11. Modifier 82 - Assistant Surgeon (when qualified resident surgeon not available): This modifier is used when an assistant surgeon is necessary because a qualified resident surgeon is not available.

12. Modifier AS - Physician Assistant, Nurse Practitioner, or Clinical Nurse Specialist Services for Assistant at Surgery: This modifier is used when a non-physician provider assists in the surgery.

Each modifier serves a specific purpose and should be used in accordance with the guidelines provided by the American Medical Association (AMA) and payer-specific policies. Proper documentation is essential to support the use of any modifier.

CPT Code 35901 Medicare Reimbursement

CPT code 35901 is subject to reimbursement by Medicare, but its eligibility and the amount reimbursed are determined by several factors. The Medicare Physician Fee Schedule (MPFS) plays a crucial role in this process, as it lists the payment rates for services covered by Medicare. To ascertain if CPT code 35901 is reimbursed, healthcare providers should consult the MPFS to verify its inclusion and the associated reimbursement rate.
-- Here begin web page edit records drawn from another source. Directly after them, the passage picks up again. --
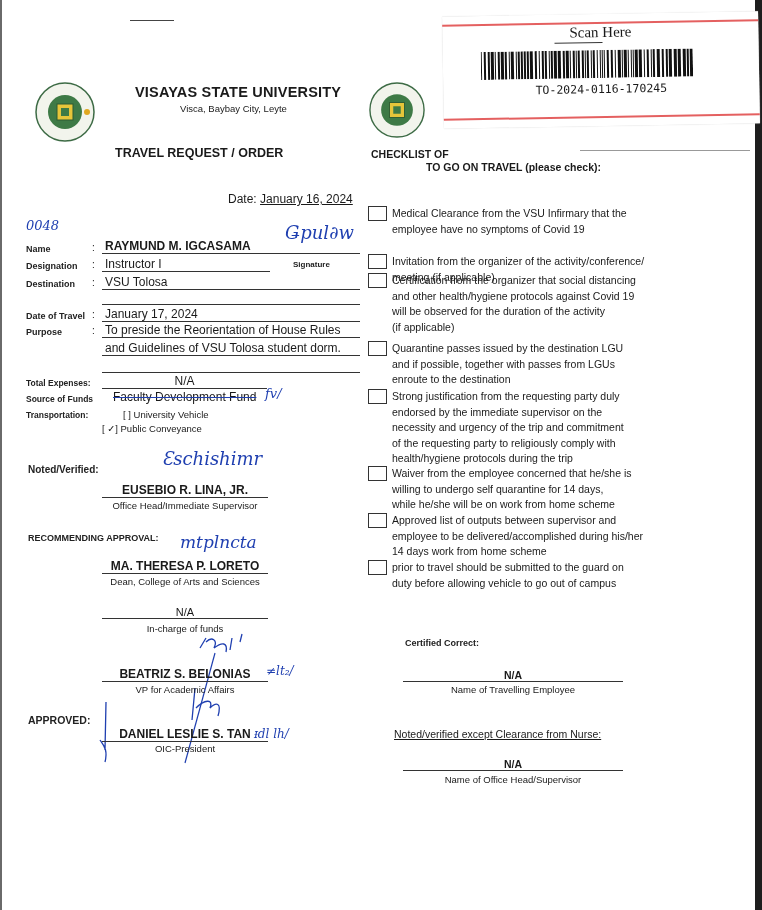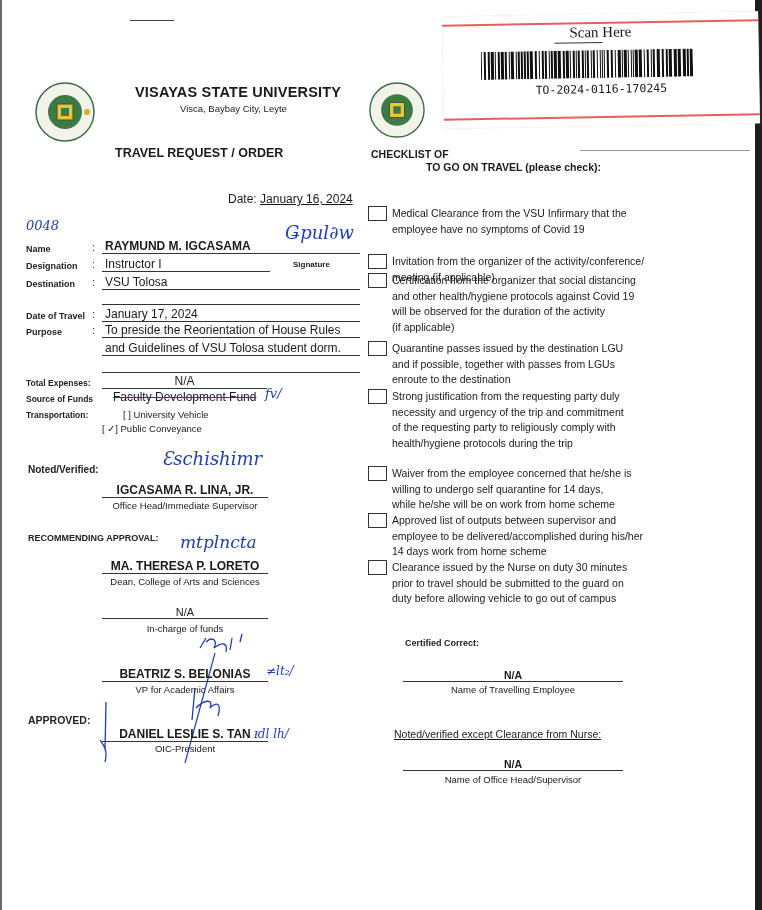"endorsed by the immediate supervisor" div { html: none -> <div>endorsed by the immediate supervisor on the</div> }
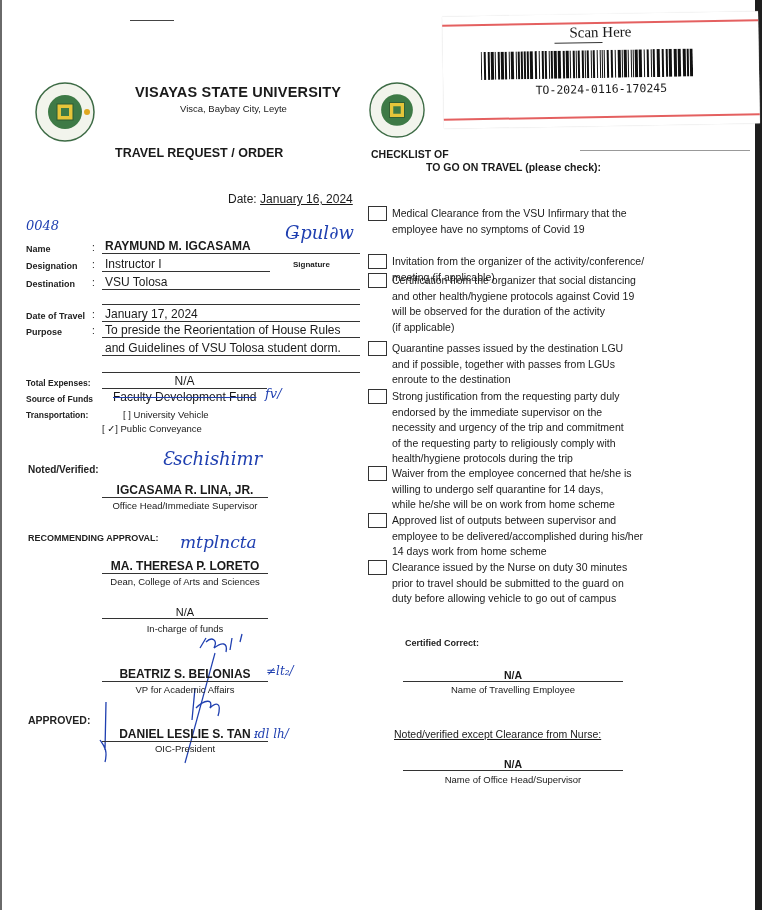"IGCASAMA R. LINA, JR." div.abs { text: IGCASAMA -> EUSEBIO }
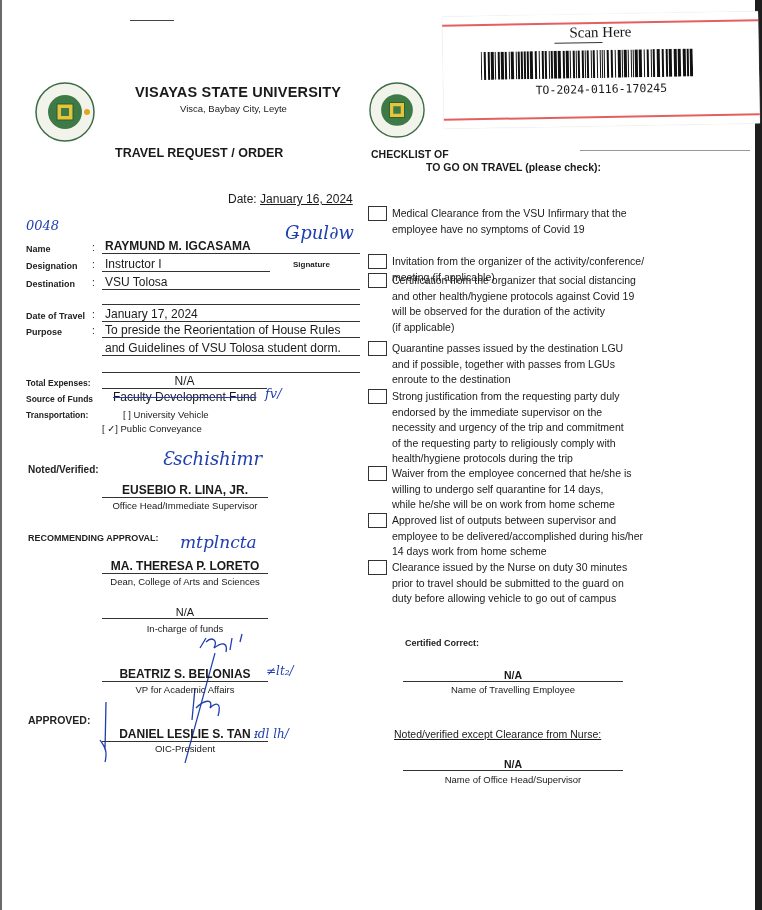"Clearance issued by the Nurse" div { html: <div>Clearance issued by the Nurse on duty 30 minutes</div> -> none }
Additionally, Medicare Administrative Contractors (MACs) are responsible for processing claims and have the authority to make determinations regarding coverage and reimbursement for specific CPT codes within their jurisdiction. Therefore, it is essential for healthcare providers to check with their respective MAC to confirm whether CPT code 35901 is reimbursed in their region and to understand any specific billing requirements or documentation needed to ensure successful reimbursement.